Hablamos por teléfono varias veces más, nuestras conversaciones fueron cada vez más cortas e inoportunas. Tú estabas en el trabajo o yo tenía que salir en unos minutos porque había quedado con mi tutor. Hasta que dejamos de llamarnos. No soy consciente de que hubiera una despedida o un final claro en nuestra relación. Simplemente dejó de existir. Y poco a poco, también, me fui desconectando de todos nuestros amigos y de la gente que habíamos conocido en Granada durante la carrera, con quienes mantenía un contacto cada vez más esporádico a través de cartas y alguna llamada de felicitación de cumpleaños.

Me he preguntado muchas veces cómo un amor tan intenso pudo diluirse de aquella forma tan sutil, viéndolo pasar como si fuera la escena de una película a la que no puedes acceder para cambiar el final. Aunque te eché de menos hasta mucho tiempo después, creo que en el fondo fue un alivio que desaparecieras de mi vida en aquel momento, porque cada una de las últimas llamadas llenas de reproches y de prisas, me dejaban sin energía, agotada, triste, cansada de buscar la forma de compaginar nuestra vida con mi investigación.

Pero para mi, a pesar de que estuve dos años más en Oxford, la historia estaba inacabada, por eso seguí soñando contigo y fantaseando con la sorpresa que te daría cuando regresara, dispuesta a retomar todo lo que dejamos pendiente.

Hace ya cinco años que volví de Inglaterra. Sólo unos días después de estar trabajando en Barcelona, te llamé. Una voz contestó que me había equivocado de número. Colgué despacio el teléfono y entonces fui consciente de que la ilusión de volver contigo había sido sólo un sueño que me había ayudado a no sentirme sola durante aquellos años de intenso estudio.

Poco a poco, dejé de recordarte. Salvo en momentos puntuales, como cuando llegaba la fecha en la que empezamos o cuando oía alguna canción de aquellos años.

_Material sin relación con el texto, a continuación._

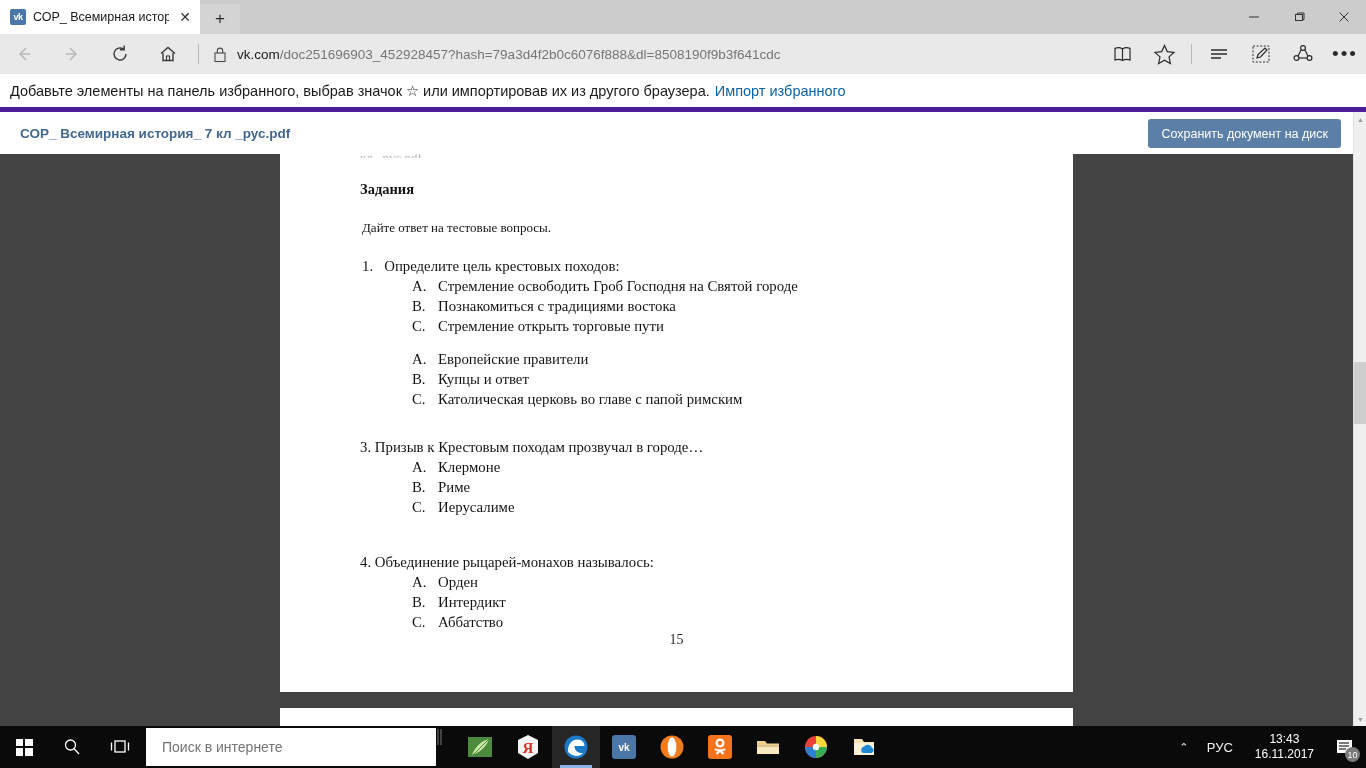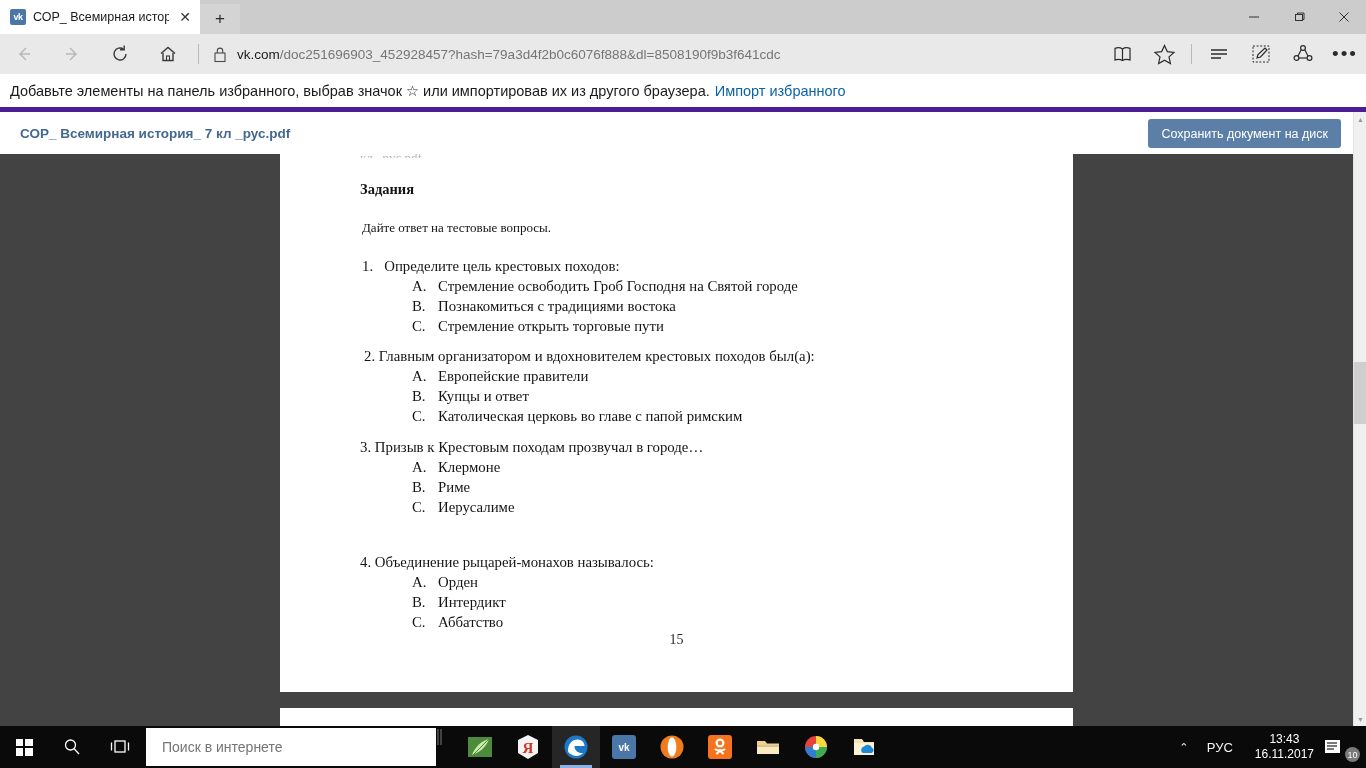"2. Главным организатором и вдохновителем" div.q-text { html: <div><span>2.</span> <span>Главным организатором и вдохновителем крестовых походов был(а):</span></div> -> none }
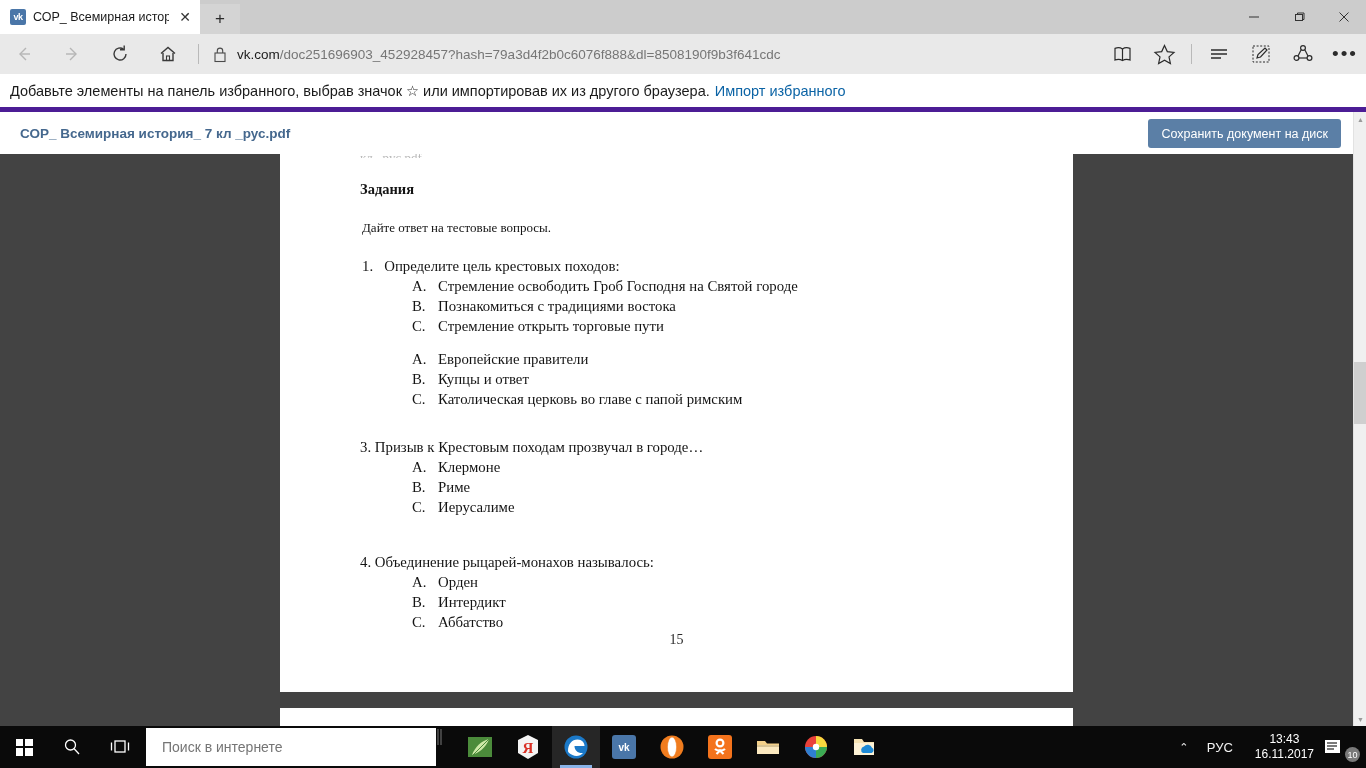"10" .tray-notif { justify-content: none -> center }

Pero hace unos días, en medio de los tenderetes de libros y rosas que se agolpan en Las Ramblas el día de Sant Jordi, te vi curioseando una novela.

Fue como si nunca hubiera dejado de verte, como si apenas unas horas antes te hubieras despedido de mi con ese gesto tan tuyo antes de irte a la Facultad. En un instante pensé que sería bonito ir por detrás, taparte los ojos con las manos y preguntarte “¿quién soy?”. No lo pensé dos veces, ni siquiera me di cuenta de que estaba temblando. Me acerqué a ti dando un pequeño rodeo para que no me vieras y poder darte la sorpresa. Y entonces llegó ella, la chica morena y alta que te acompañaba. La oí preguntarte “¿qué tal este?”, sujetando un libro de Paul Auster en sus manos. “Me encanta”, dijiste, “ese libro vale por lo menos dos rosas”, añadiste, antes de besar su hombro y rozarlo después levemente con la mano. Me quedé allí, viendo cómo ella pagaba al librero y cómo os alejábais paseando hacia otro puesto.

Y ahora, no puedo dejar de pensar en aquel gesto tan tuyo.